Deploy a secure static site with AWS & Terraform

Originally published at AWS Advent. Look out soon for a new post describing how you can auto-publish your site direct from Github using Github Actions

There are many uses for static websites. A static site is, of course, the simplest form of website. Every website consists of delivering HTML, CSS and other resources to a browser, but with a static website, that HTML and CSS are delivered the same to every user, regardless as to how they’ve interacted with your site previously. There’s no database, authentication or anything else associated with sending the site to the user – just a straight HTTPS connection and some text content. This content can benefit from things like edge caching for faster delivery and poses little risk of bugs, as there’s not much in the way of code being sent down the wire.
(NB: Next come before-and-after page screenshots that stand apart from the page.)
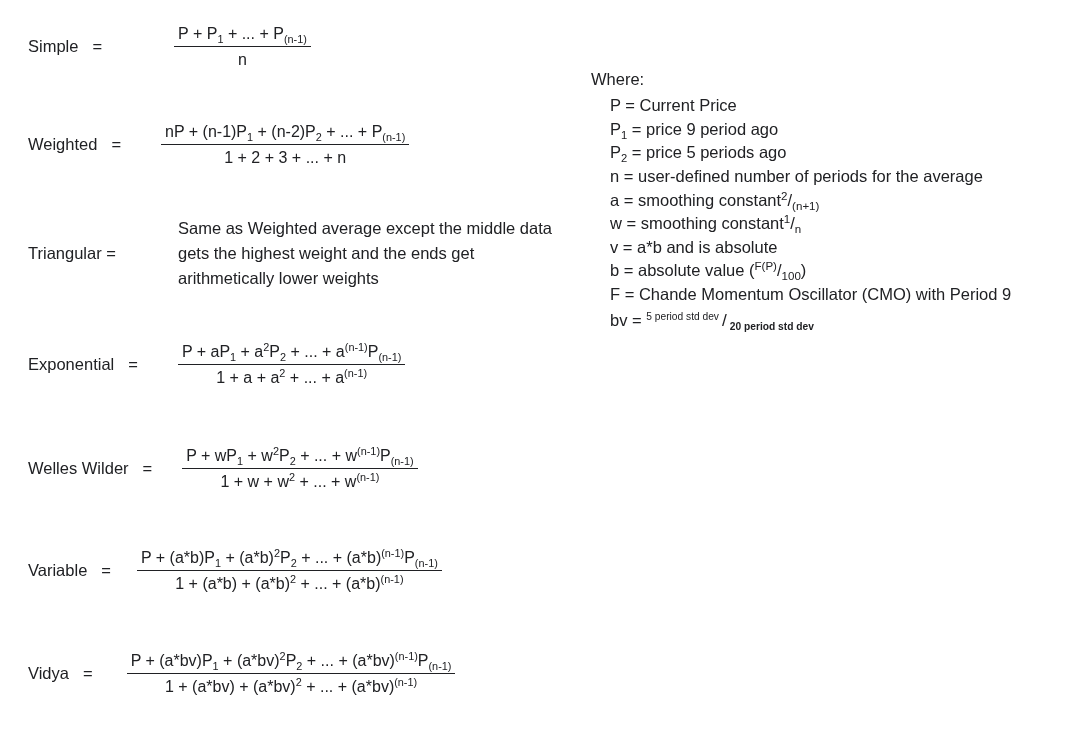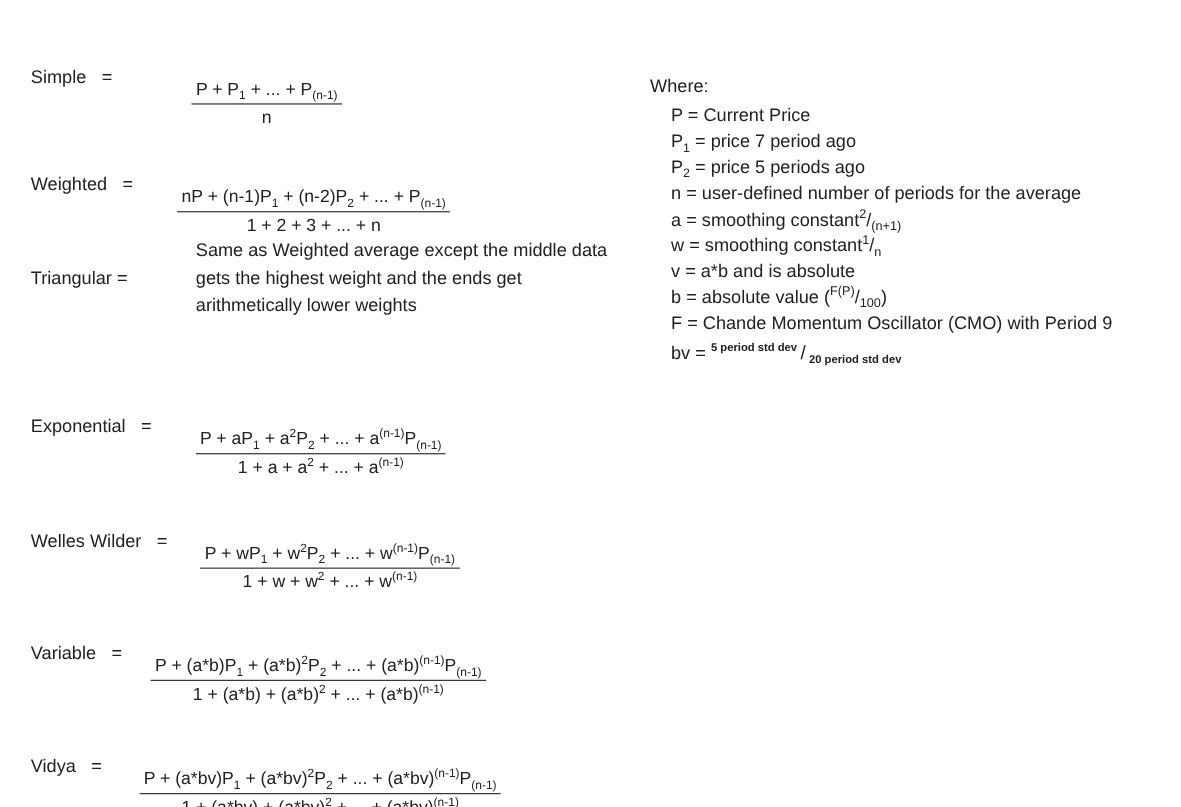--- a/index.html
+++ b/index.html
@@ -41,21 +41,20 @@
   .fraction {
     display: inline-flex;
     flex-direction: column;
     align-items: center;
     font-size: 16px;
     line-height: 1.25;
   }
   .fraction .numer {
     padding: 0 4px 2px 4px;
     white-space: nowrap;
-    margin-top: 48px;
   }
   .fraction .rule {
     width: 100%;
     height: 1.4px;
     background: #202124;
   }
   .fraction .denom {
     padding: 3px 4px 0 4px;
     white-space: nowrap;
   }
@@ -102,21 +101,21 @@
   .mini-frac-den {
     font-size: 0.70em;
     vertical-align: sub;
     line-height: 0;
   }
   .slash { font-size: 1em; }
   .tiny-num {
     font-size: 0.62em;
     vertical-align: super;
     line-height: 0;
-    font-weight: 700;
+    font-weight: 400;
     text-align: right;
   }
   .tiny-den {
     font-size: 0.62em;
     vertical-align: sub;
     line-height: 0;
     font-weight: 600;
   }
   .bigslash {
     font-size: 1.05em;
@@ -197,21 +196,21 @@
 
   <div id="legend">
     <div class="where-title">Where:</div>
     <ul>
       <li>
         <span>P</span>
         <span>= Current Price</span>
       </li>
       <li>
         <span>P</span><sub>1</sub>
-        <span>= price 7 period ago</span>
+        <span>= price 9 period ago</span>
       </li>
       <li>
         <span>P</span><sub>2</sub>
         <span>= price 5 periods ago</span>
       </li>
       <li>
         <span>n</span>
         <span>= user-defined number of periods for the average</span>
       </li>
       <li>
Until recently that’s all a static site would do, and they’d be favoured mainly by small businesses who were happy to write HTML (rather than use a content management system like Wordpress), throw-away websites for company promotions (often known as brochureware) and hobbyist sites.

Of course with the advent of MVC JavaScript frameworks, microservices and serverless computing the static website has another use – as a delivery tool for those JavaScript + API based web services whose initial load may just require some HTML and the JS files which power the application, but whose code then makes API requests to handle all the other aspects of user interaction – authentication, data submission, search etc.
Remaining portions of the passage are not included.